Control within organizations tends to move in cycles: from centralized command/control mindsets to distributed autonomous teams and back again. "Dev/Ops back to the future" beautifully highlights this phenomena.

Within both models (centralized and decentralized) StackState adds value:
We believe both approaches add value, but need each other in order to really work. Some parts require centralization, while others do not. 
 
1. StackState support a centralized approach by creating a unified overview over different types of tools, like APM, log analysis, batch process monitoring, IT management (provisioning, deployment) and incident management tools. It acts like a single pane of glass.

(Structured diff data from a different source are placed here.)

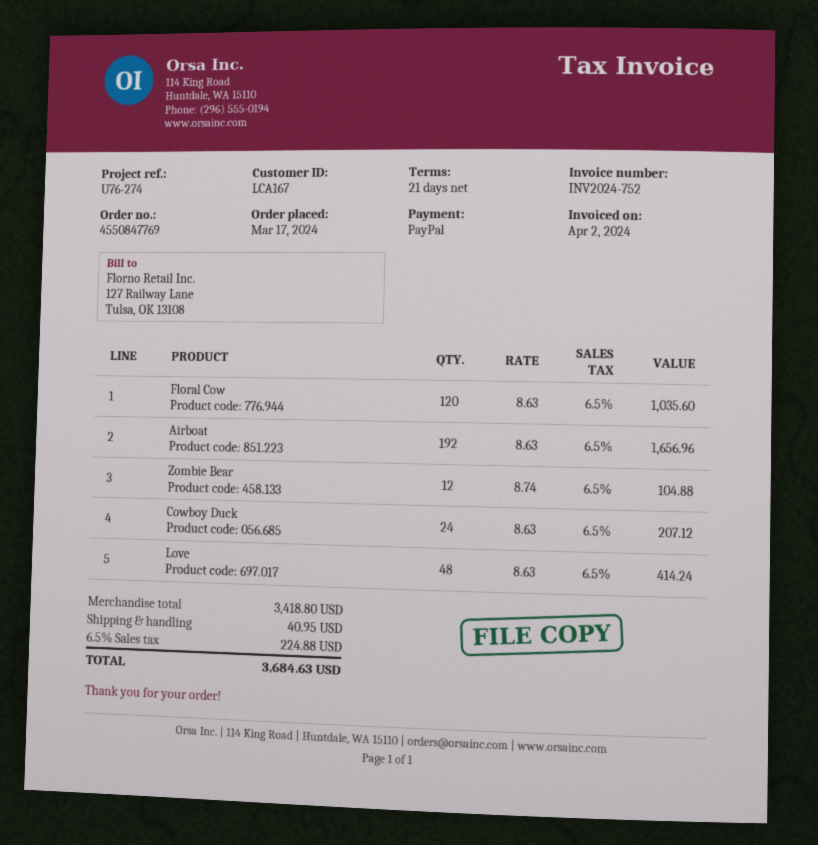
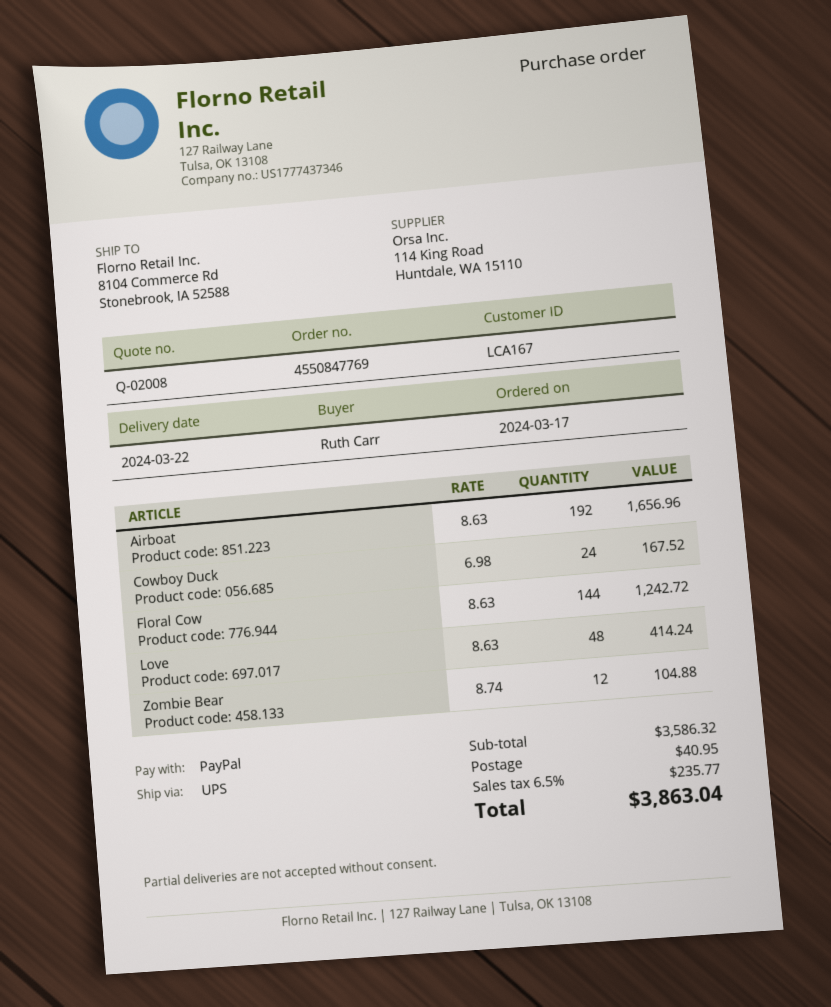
Floral Cow: 120 x 8.63 = 1035.60 -> 144 x 8.63 = 1242.72
Cowboy Duck: 24 x 8.63 = 207.12 -> 24 x 6.98 = 167.52
subtotal: 3418.80 -> 3586.32
tax: 6.5% = 224.88 -> 6.5% = 235.77
total: 3684.63 -> 3863.04

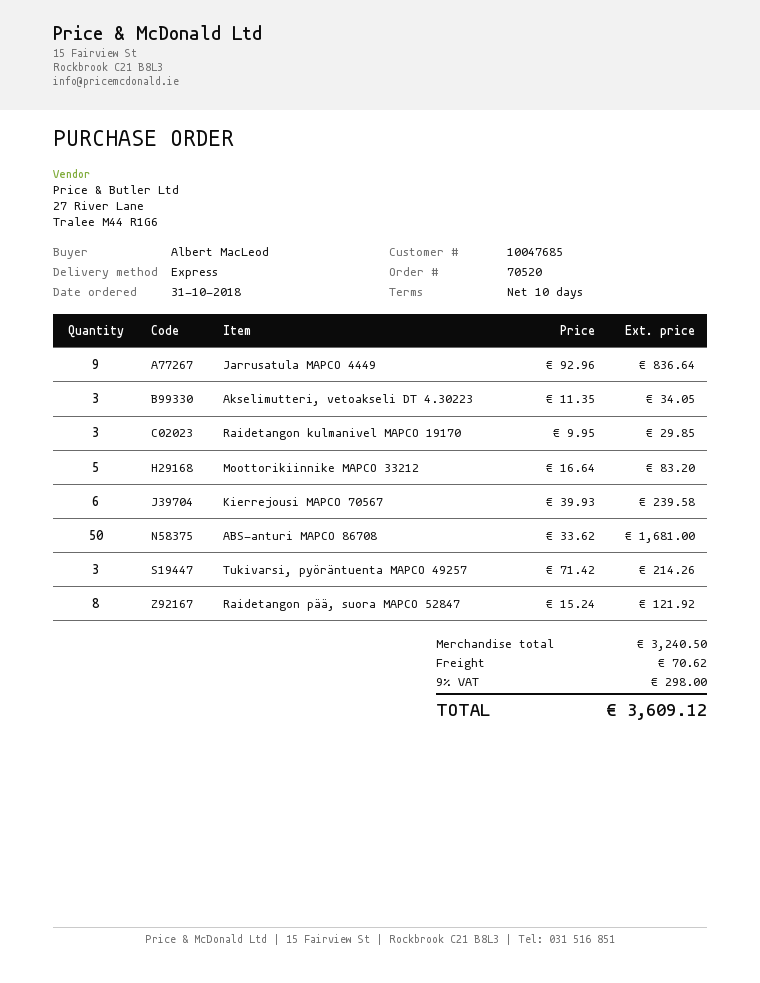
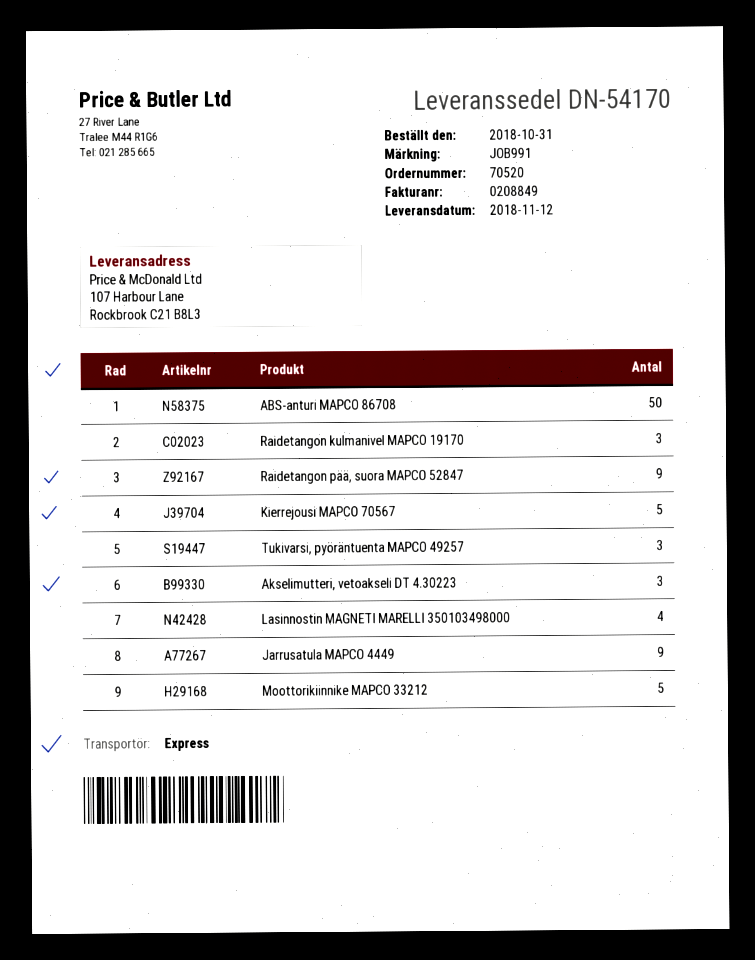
Kierrejousi MAPCO 70567: 6 -> 5
Raidetangon pää, suora MAPCO 52847: 8 -> 9
Lasinnostin MAGNETI MARELLI 350103498000: none -> 4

2. However the glass metaphor describes StackState best. Teams remain autonomous in chosing their own tooling. StackState just integrates them.

We really focus on creating a single pane of glass for your whole Stack, while allowing decentralized management by collaboration.

Some of our product design principles
  • Keep your existing tools, deeply integrate and leverage their strengths: this way we indeed give teams the aforementioned “freedom of choice” while creating a single pane of glass.
  • Enable collaboration: while avoiding central governance: really focus on collaboration between the (Dev/Ops) teams which most of the time really know their part of the Stack the best.
  • A view is worth a thousand words. Instead of bombarding users with long (paged) lists of tabular data we try to visualize as much as possible. It should also be as up-to-date (near real-time) as possible and update whenever changes occur.
  • Collaboration through a common understanding: be able to have a common view of the total Stack, so everybody has the same content.